EXERCISE DETAILS: Reproduce the listing below exactly, minus its pictures.

MATERIAL FOR THE TASK:

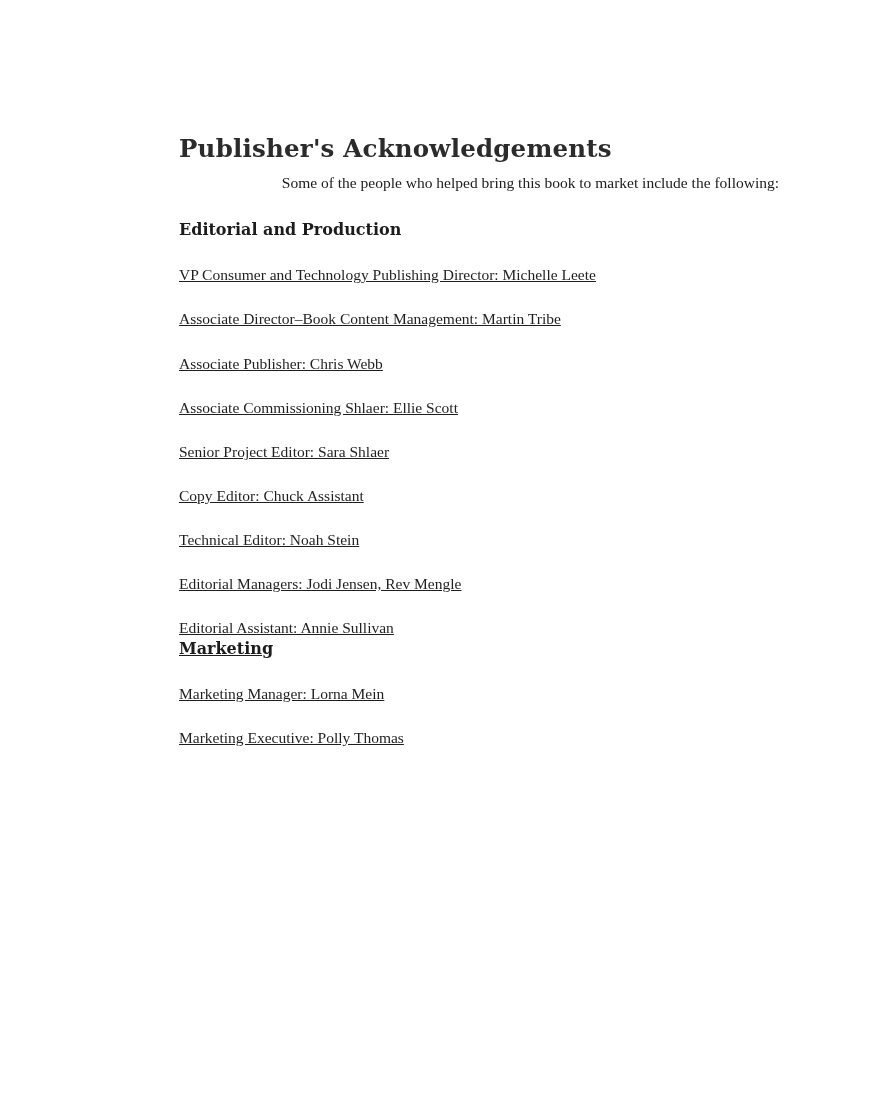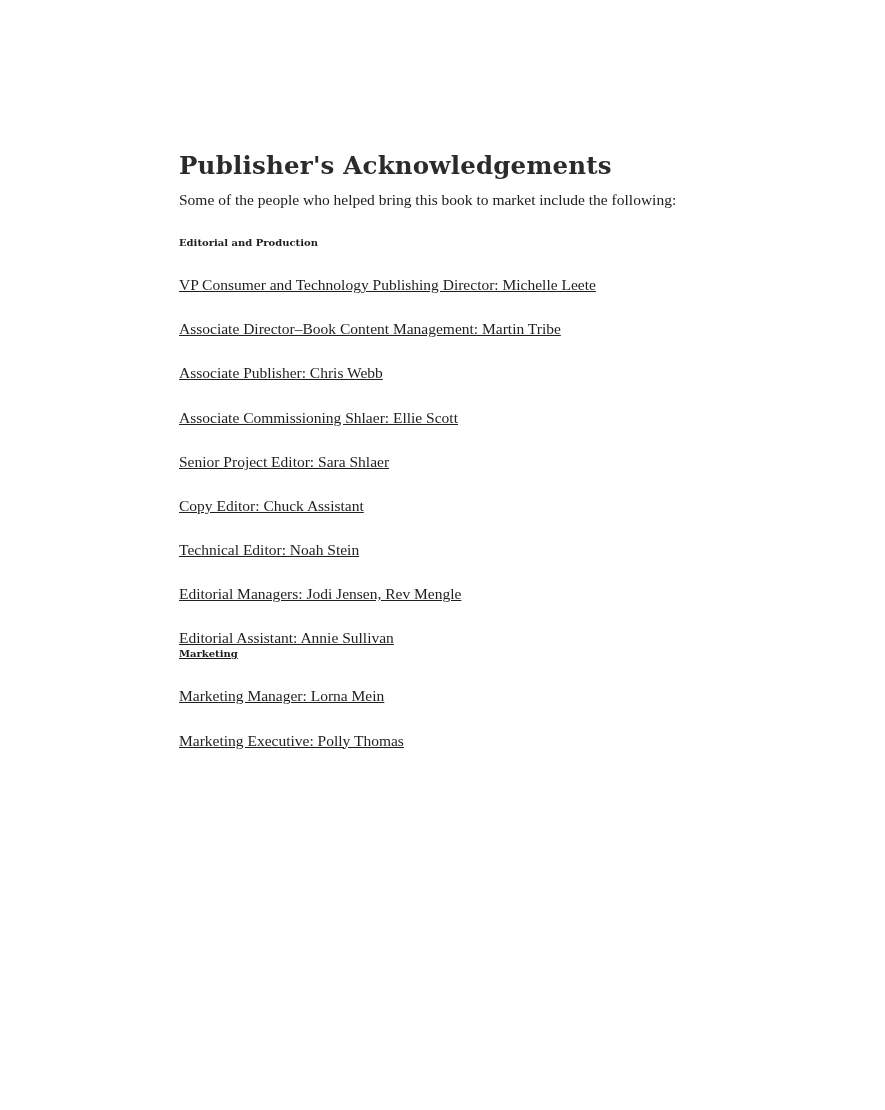--- a/index.html
+++ b/index.html
@@ -23,7 +23,7 @@
   .content {
     position: absolute;
     left: 179px;
-    top: 152px;
+    top: 135px;
     width: 600px;
   }
   .page-title {

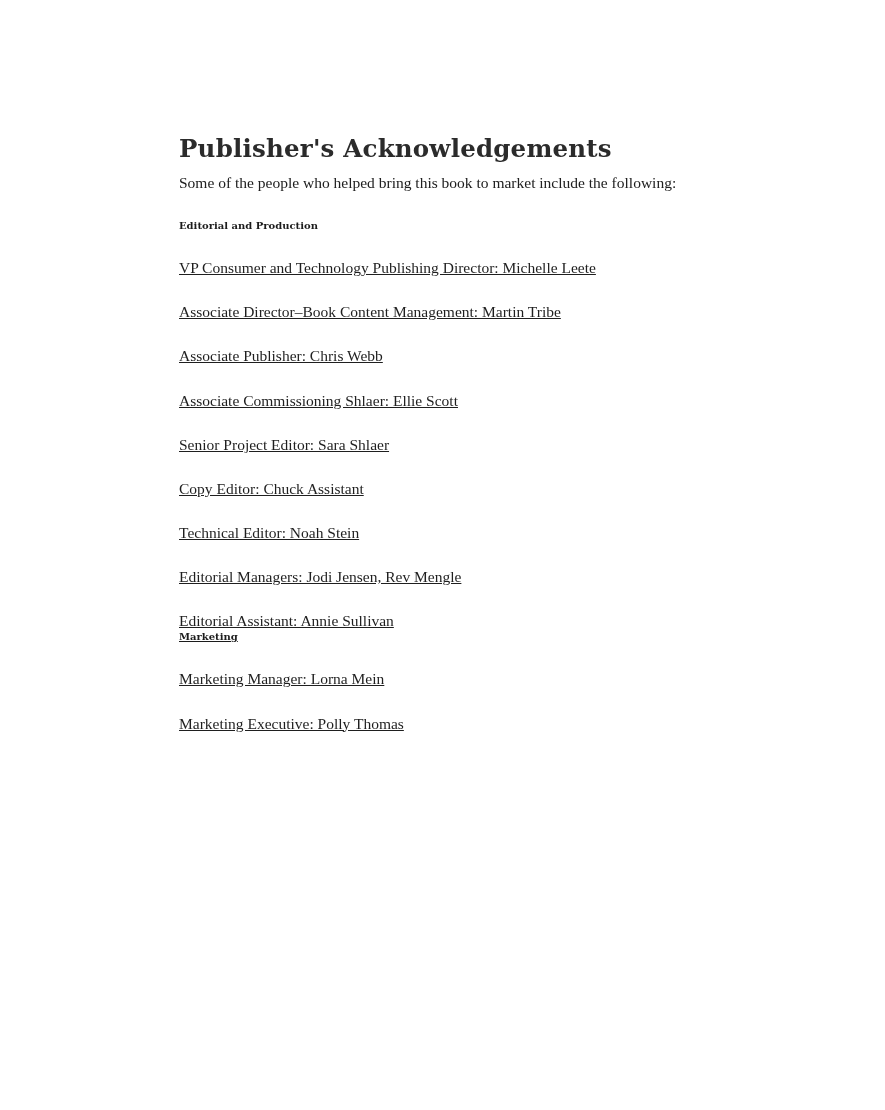--- a/index.html
+++ b/index.html
@@ -40,6 +40,7 @@
     line-height: 1.35;
     color: #202020;
     margin: 0 0 26px 0;
+    text-align: right;
   }
   .section-heading {
     font-family: "DejaVu Serif", serif;

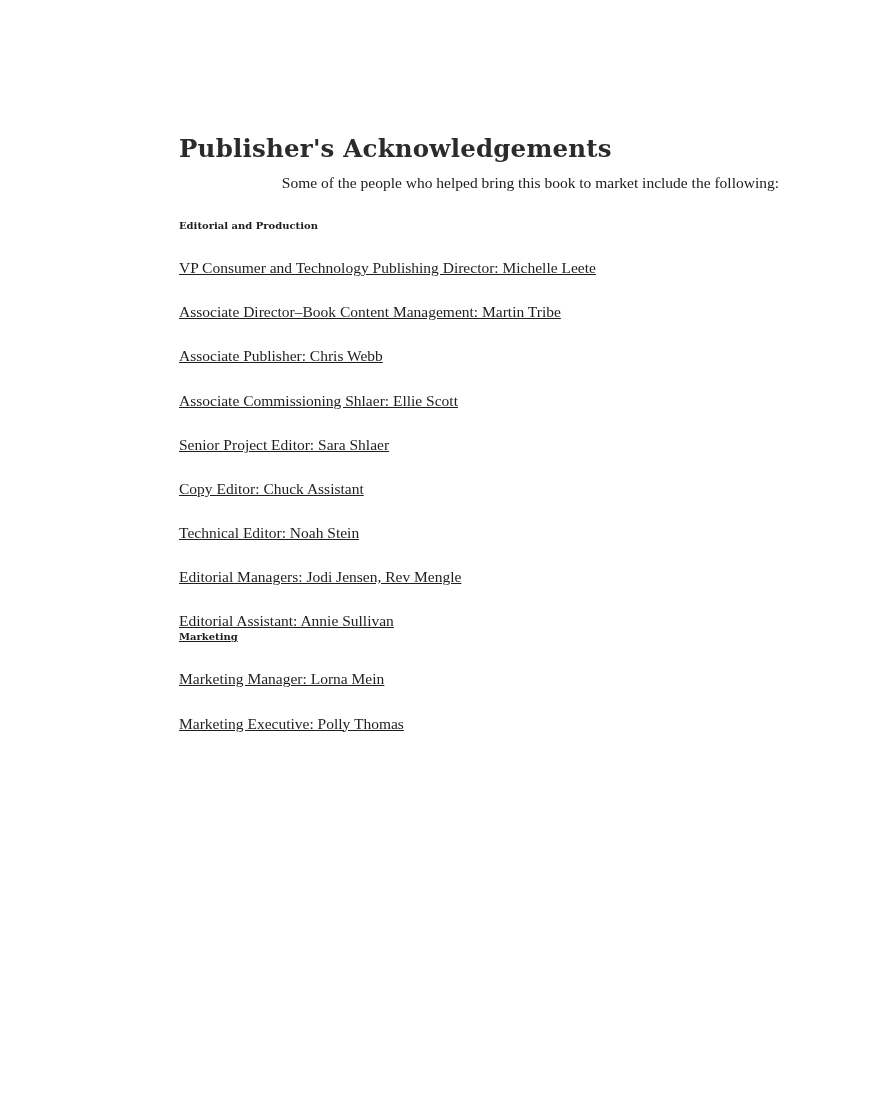--- a/index.html
+++ b/index.html
@@ -44,7 +44,7 @@
   }
   .section-heading {
     font-family: "DejaVu Serif", serif;
-    font-size: 10px;
+    font-size: 16px;
     font-weight: bold;
     color: #1c1c1c;
     margin: 0 0 26px 0;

EXERCISE RESULT:
--- a/index.html
+++ b/index.html
@@ -23,7 +23,7 @@
   .content {
     position: absolute;
     left: 179px;
-    top: 152px;
+    top: 135px;
     width: 600px;
   }
   .page-title {

--- a/index.html
+++ b/index.html
@@ -40,6 +40,7 @@
     line-height: 1.35;
     color: #202020;
     margin: 0 0 26px 0;
+    text-align: right;
   }
   .section-heading {
     font-family: "DejaVu Serif", serif;

--- a/index.html
+++ b/index.html
@@ -44,7 +44,7 @@
   }
   .section-heading {
     font-family: "DejaVu Serif", serif;
-    font-size: 10px;
+    font-size: 16px;
     font-weight: bold;
     color: #1c1c1c;
     margin: 0 0 26px 0;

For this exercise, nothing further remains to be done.